----- Records for the task -----

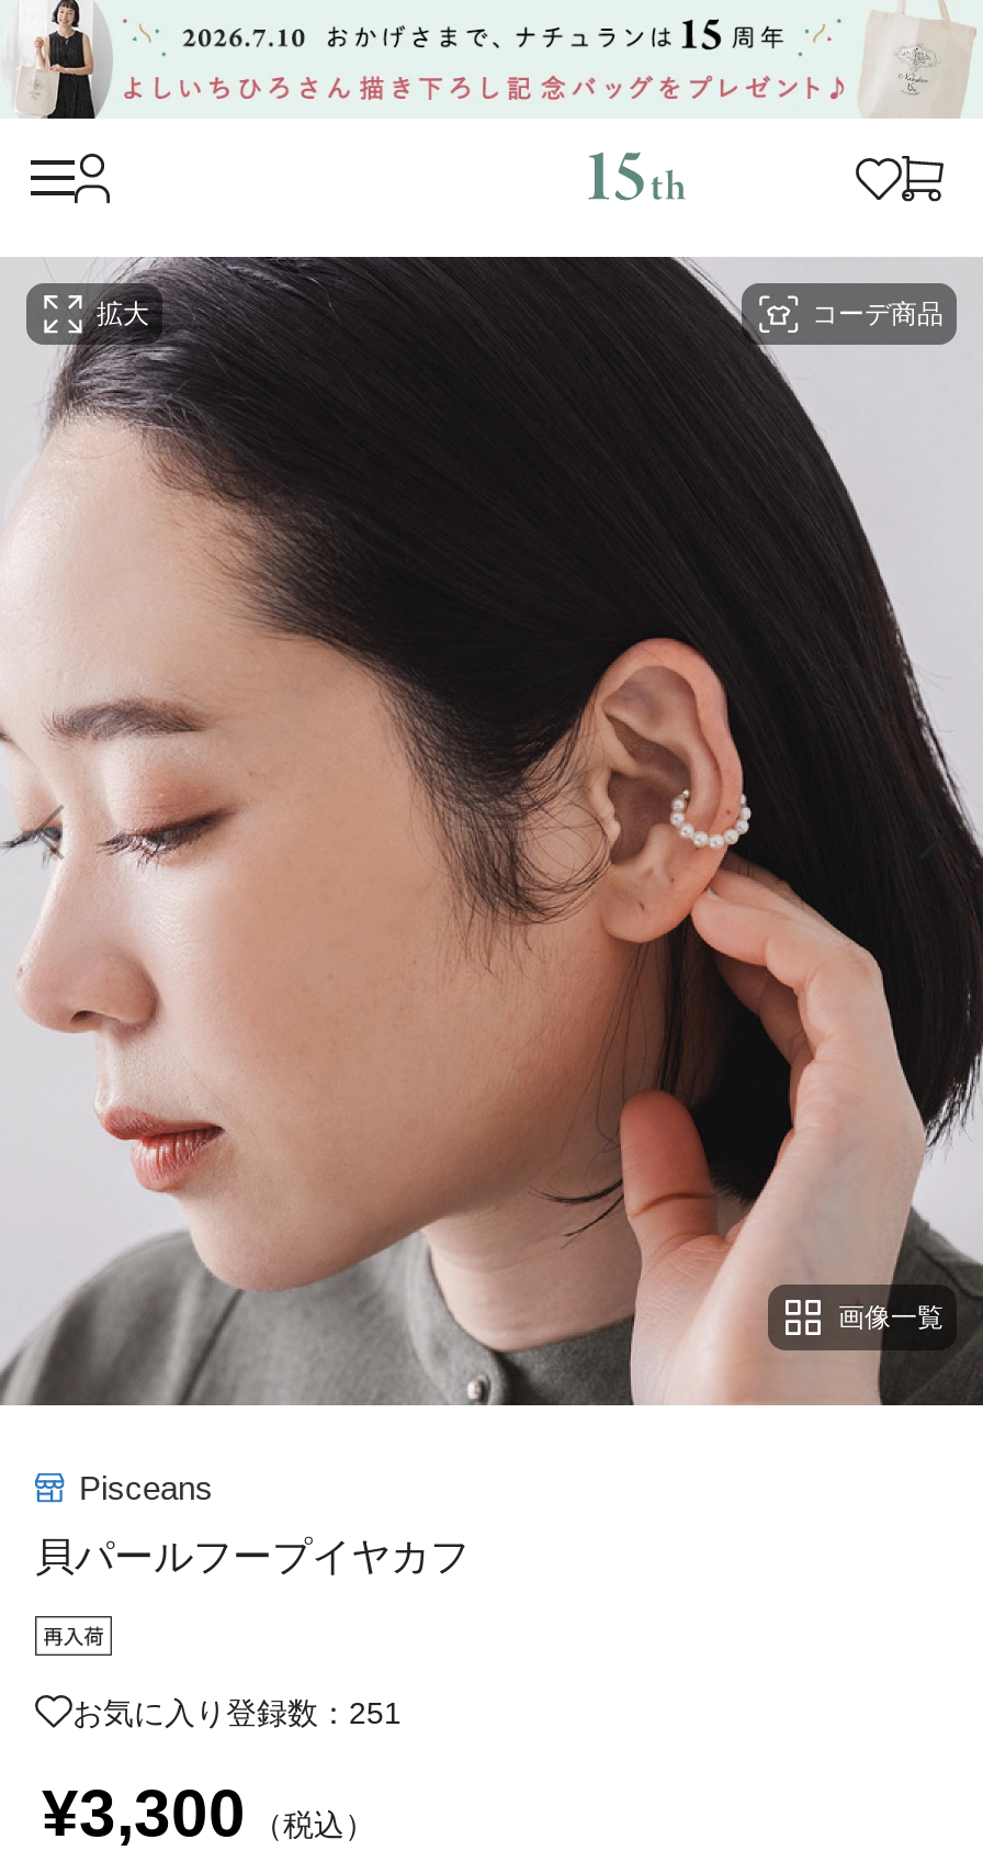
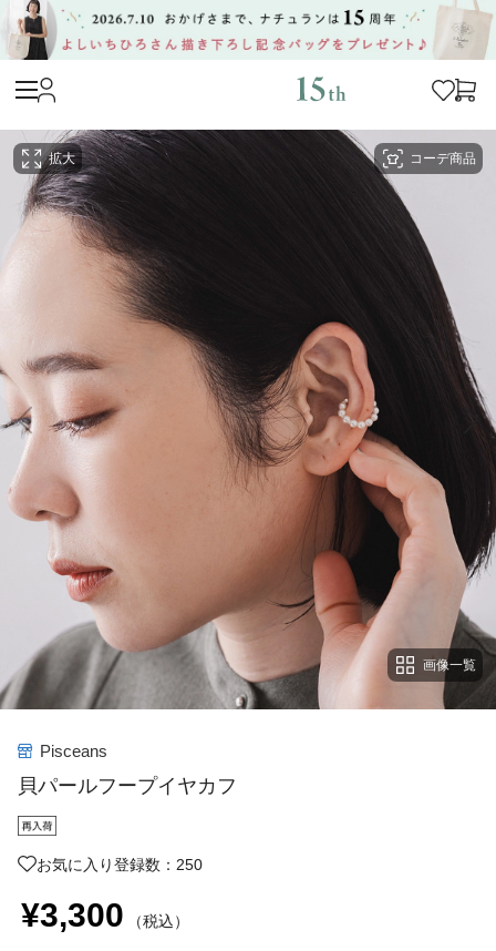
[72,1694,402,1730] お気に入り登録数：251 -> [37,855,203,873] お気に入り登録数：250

-----
----- Records for the task -----

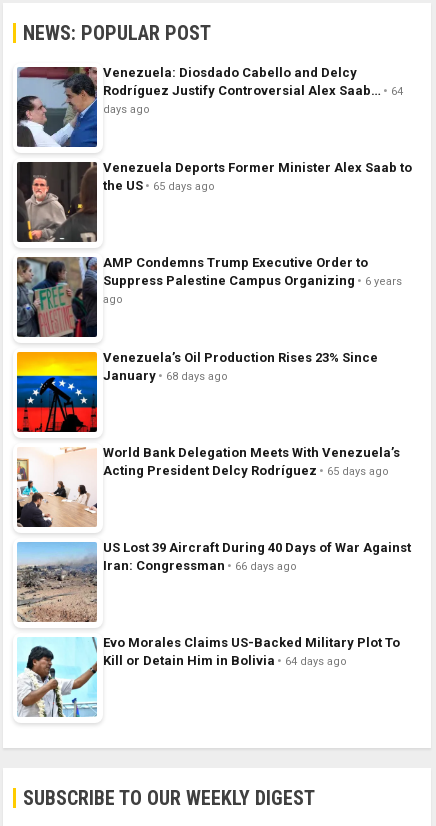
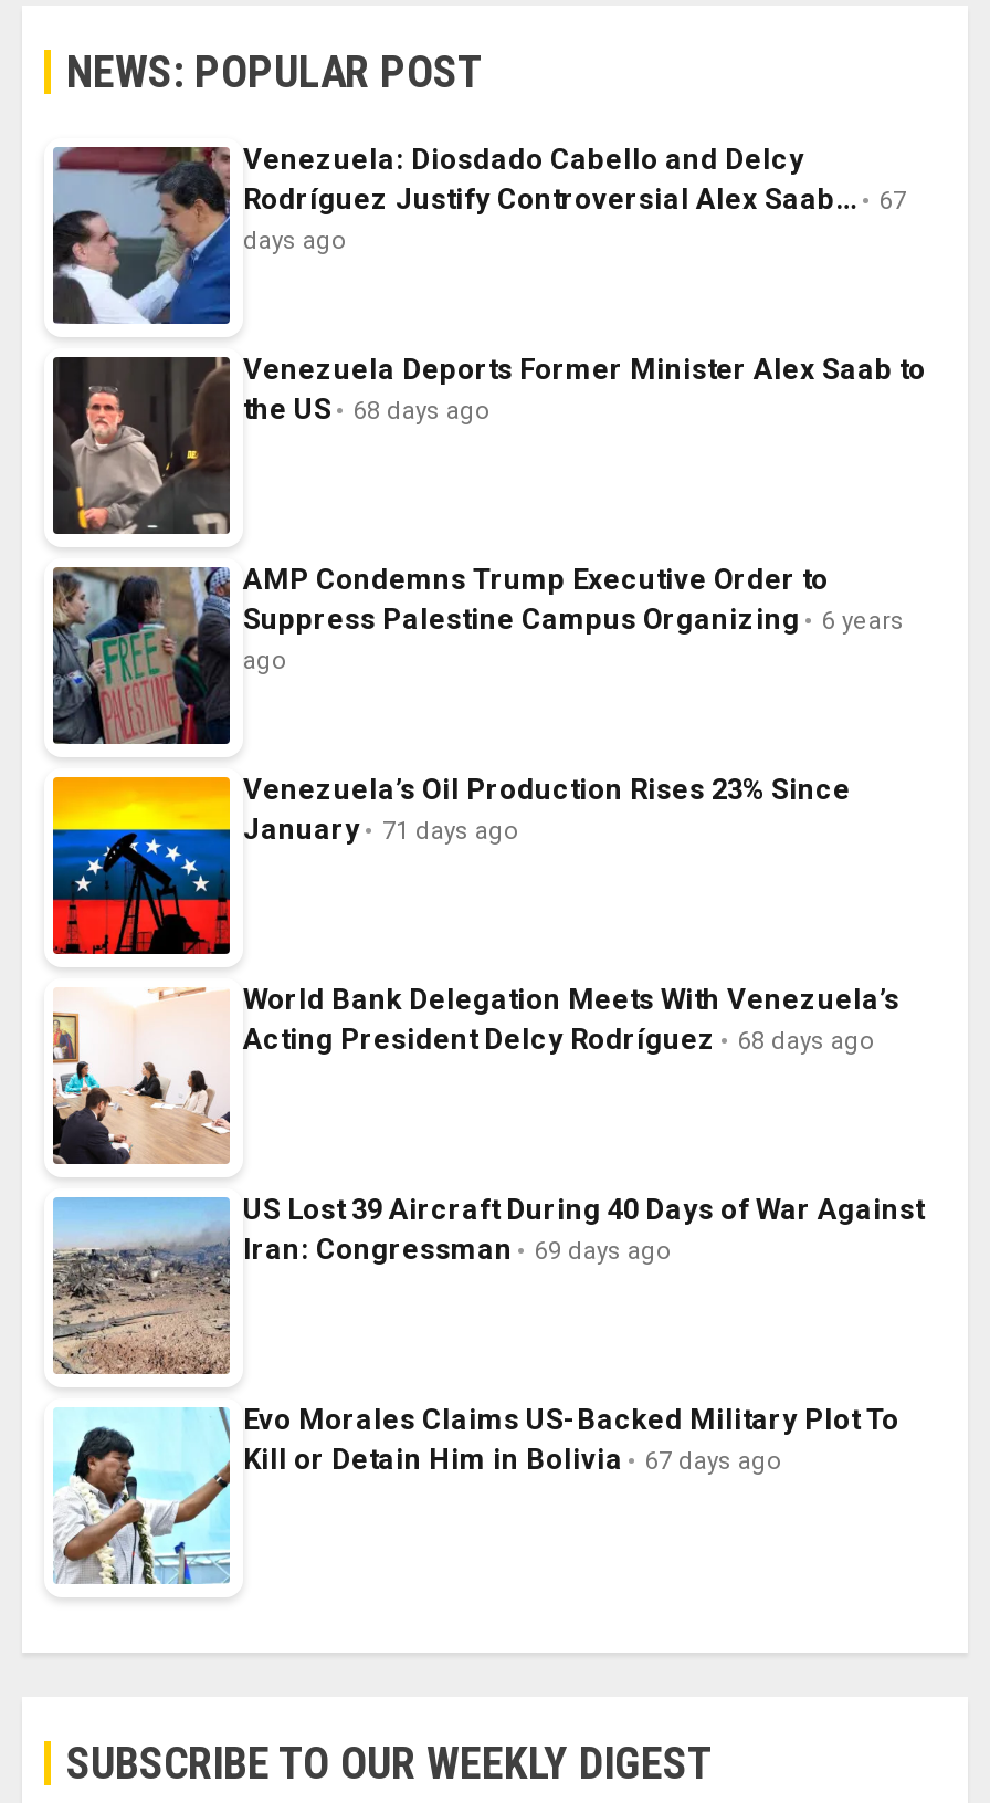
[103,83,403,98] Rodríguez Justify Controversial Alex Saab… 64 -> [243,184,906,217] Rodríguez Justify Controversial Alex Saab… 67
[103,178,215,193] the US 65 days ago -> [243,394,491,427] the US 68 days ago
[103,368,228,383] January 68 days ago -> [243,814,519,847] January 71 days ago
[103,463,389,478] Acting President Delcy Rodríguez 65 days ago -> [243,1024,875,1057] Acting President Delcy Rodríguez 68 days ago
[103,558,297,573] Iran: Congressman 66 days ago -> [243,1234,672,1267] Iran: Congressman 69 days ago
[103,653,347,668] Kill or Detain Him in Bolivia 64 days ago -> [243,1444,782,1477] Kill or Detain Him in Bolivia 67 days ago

-----

* How to complete this task: Print exactly the lines of the listing above starting at the line containing "[103,558,297,573] Iran: Congressman" and ending at the line containing "[103,653,347,668] Kill or", both included.

* Output:
[103,558,297,573] Iran: Congressman 66 days ago -> [243,1234,672,1267] Iran: Congressman 69 days ago
[103,653,347,668] Kill or Detain Him in Bolivia 64 days ago -> [243,1444,782,1477] Kill or Detain Him in Bolivia 67 days ago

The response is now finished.